Single by 1910 Fruitgum Company

from the album Simon Says
- B-side: "Reflections from the Looking Glass"
- Released: December 1967
- Genre: Bubblegum pop; garage rock;
- Length: 2:21
- Label: Buddah BDA 24
- Songwriter: Elliot Chiprut
- Producers: Jeffry Katz, Jerry Kasenetz, Elliot Chiprut

1910 Fruitgum Company singles chronology
|  | "Simon Says" (1967) | "May I Take a Giant Step" (1968) |

= Simon Says (1910 Fruitgum Company song) =

"Simon Says" is a bubblegum pop song written by Elliot Chiprut and originally recorded in 1967 by the 1910 Fruitgum Company, becoming their most successful chart hit.

The song was based on the children's game "Simon Says". Produced by Jerry Kasenetz, Jeffry Katz, and Chiprut, the single was issued by Buddah Records and entered the U.S. Hot 100 in January 1968, rising to No.4 on the chart. It was also a hit in the UK, where it reached No.2 on the singles chart.

It also was the title track on the first album by the 1910 Fruitgum Company.

In Italy, it was covered by the group Giuliano e i Notturni with the title "Il ballo di Simone", and charted No.3 on the Italian hit parade. In 1968, French singer Claude François also had a hit with the song under the French title "Jacques a Dit". The same year, the Greek beat group The Charms recorded a Greek-language version titled "Τρελλοκόριτσο" (To Trelokoritso). Volker Rosin, a German songwriter for children's music, published another cover version with "Cowboy Joe" in 2002.

In Yugoslavia, the song was covered in 1969 by Crveni Koralji, with Serbo-Croatian lyrics and entitled "Otac je rekao".

With lyrics by Uno Asplund, Flamingokvintetten recorded the song in Swedish as "Nynna en sång" and released it as a single in 1968.

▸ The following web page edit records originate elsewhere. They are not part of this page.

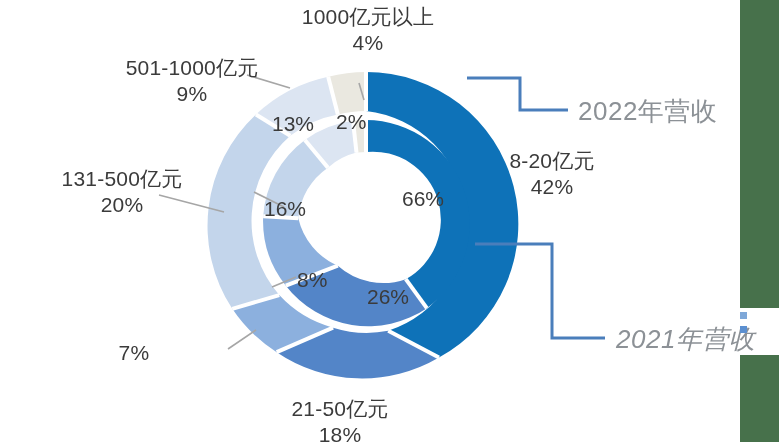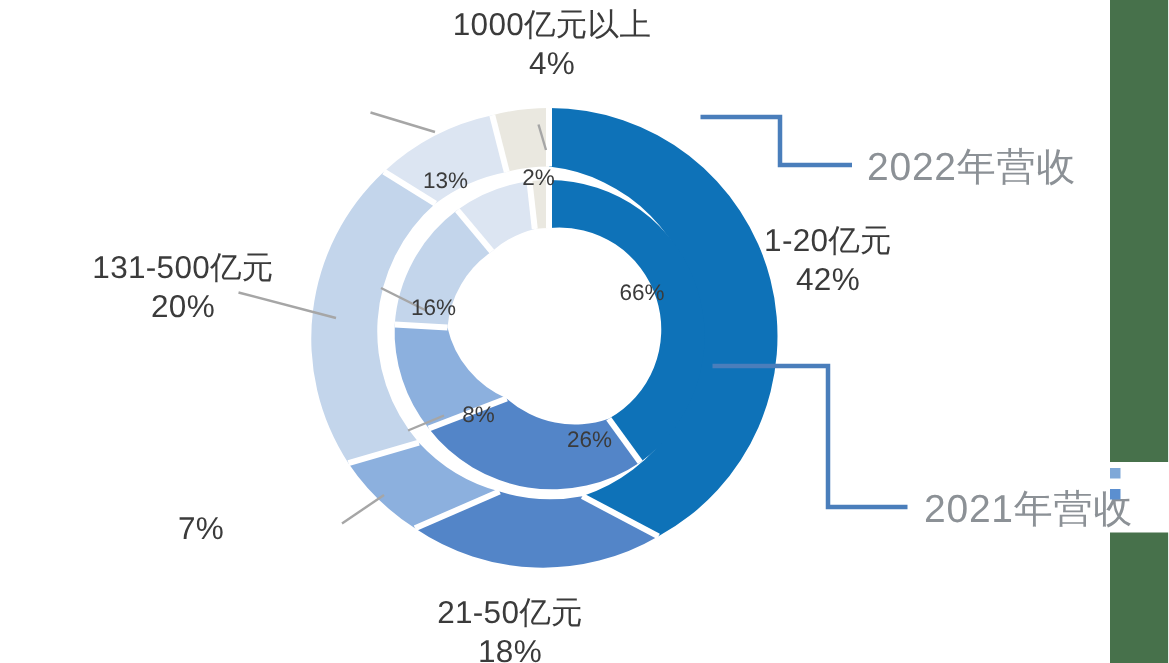--- a/index.html
+++ b/index.html
@@ -141,6 +141,10 @@
       <span class="pct">4%</span>
     </div>
 
+    <div class="lbl" style="left: 112px; top: 55px; width: 160px;">
+      <span class="cat">501-1000亿元</span>
+      <span class="pct">9%</span>
+    </div>
 
     <div class="lbl" style="left: 42px; top: 166px; width: 160px;">
       <span class="cat">131-500亿元</span>

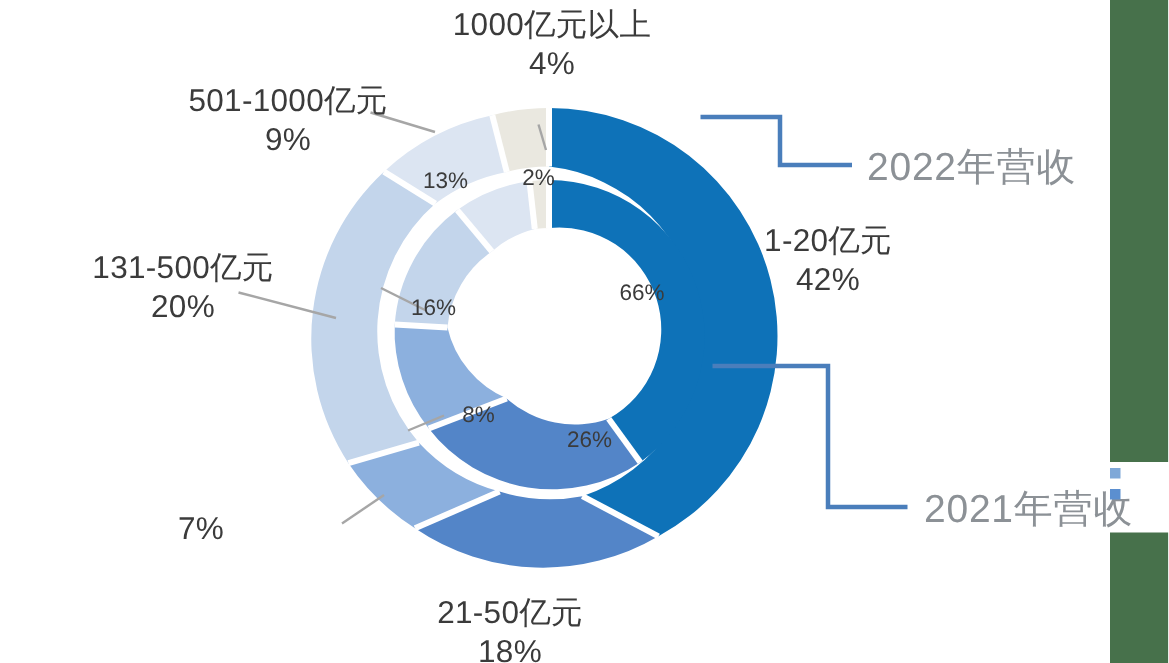--- a/index.html
+++ b/index.html
@@ -45,9 +45,9 @@
   .inner-lbl {
     position: absolute;
     color: #3B3B3B;
-    font-size: 15px;
+    font-size: 21px;
     white-space: nowrap;
-    text-align: center;
+    text-align: left;
   }
   .callout {
     position: absolute;

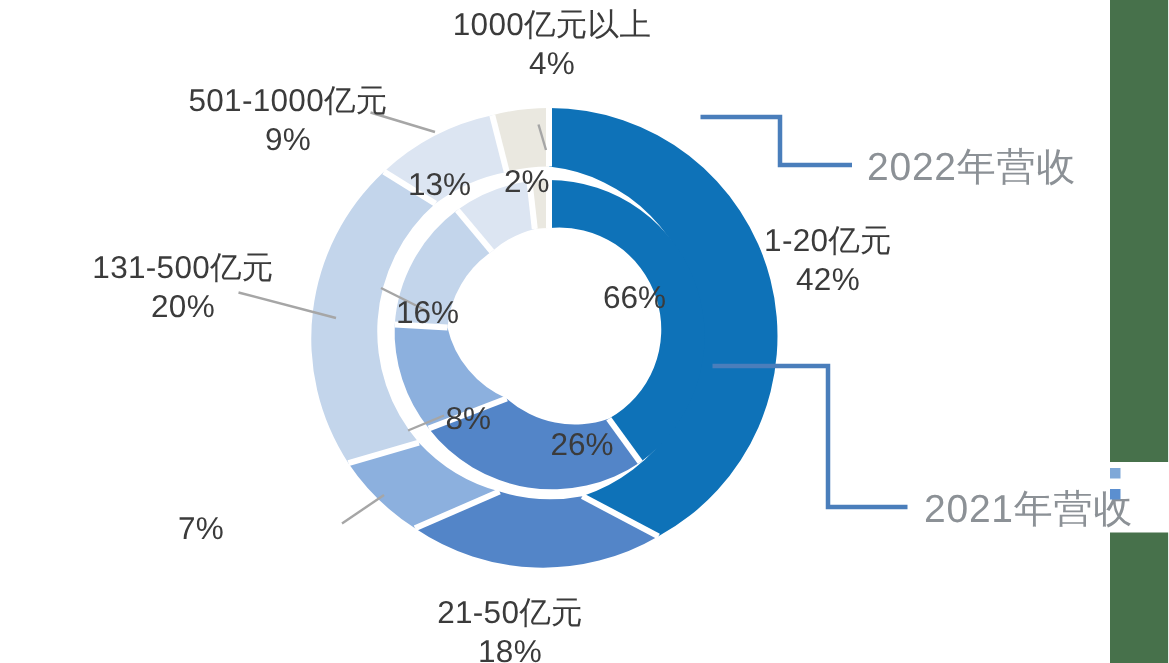--- a/index.html
+++ b/index.html
@@ -161,7 +161,7 @@
     </div>
 
     <div class="lbl" style="left: 472px; top: 148px; width: 160px;">
-      <span class="cat">1-20亿元</span>
+      <span class="cat">8-20亿元</span>
       <span class="pct">42%</span>
     </div>
 

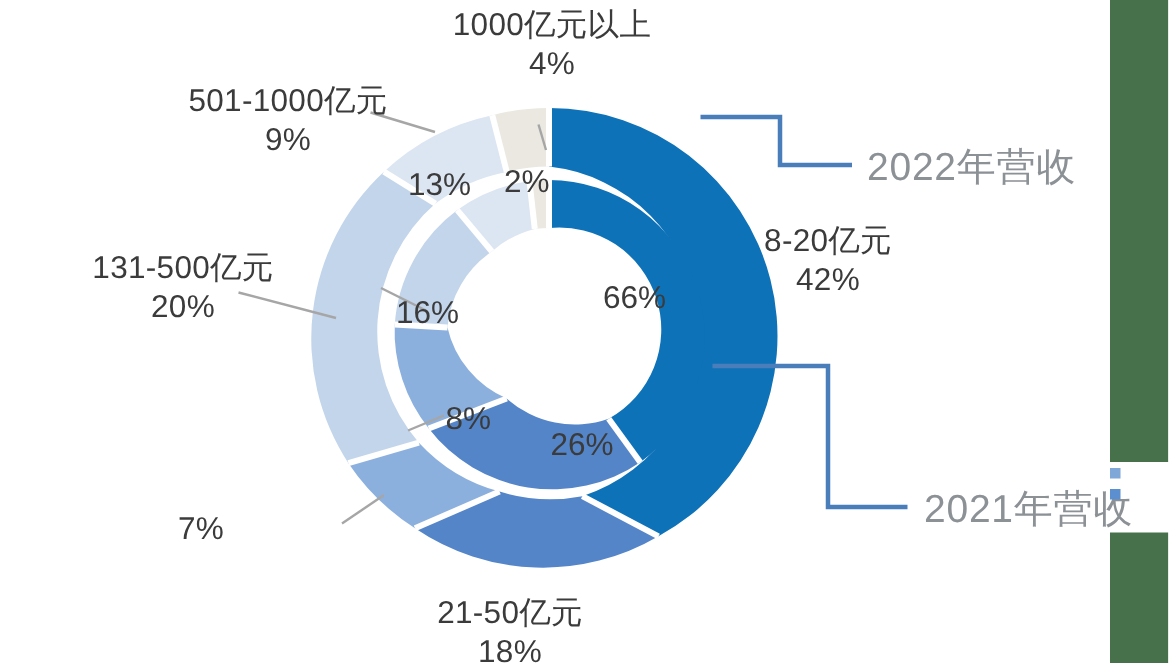--- a/index.html
+++ b/index.html
@@ -179,7 +179,7 @@
 
     <div class="callout" style="left: 578px; top: 94px;">2022年营收</div>
 
-    <div class="callout" style="left: 616px; top: 322px;">2021年营收</div>
+    <div class="callout" style="left: 616px; top: 322px; font-style: italic;">2021年营收</div>
 
   </div>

In August 1989, a version of this song sung by Elizabeth Watts was used in an episode of Playdays.

==Chart history==

===Weekly charts===
- 1910 Fruitgum Company

| Chart (1968) | Peak position |
|---|---|
| Australia (Kent Music Report) | 2 |
| Canada RPM Top Singles | 1 |
| Ireland (IRMA) | 5 |
| Italy (hitparadeitalia) | 1 |
| New Zealand (Listener) | 4 |
| South Africa (Springbok) | 1 |
| Spain (Promusicae) | 6 |
| UK Singles Chart | 2 |
| U.S. Billboard Hot 100 | 4 |
| U.S. Cash Box Top 100 | 2 |

- Dickie Rock & Miami

| Chart (1968) | Peak position |
|---|---|
| Ireland (IRMA) | 1 |

===Year-end charts===

| Chart (1968) | Rank |
|---|---|
| Canada | 20 |
| South Africa | 4 |
| U.S. Billboard Hot 100 | 33 |
| U.S. Cash Box | 24 |

==Certifications==

Certifications for "Simon Says"
| Region | Certification | Certified units/sales |
| United States (RIAA) | Gold | 1,000,000^{^} |
^{^} Shipments figures based on certification alone.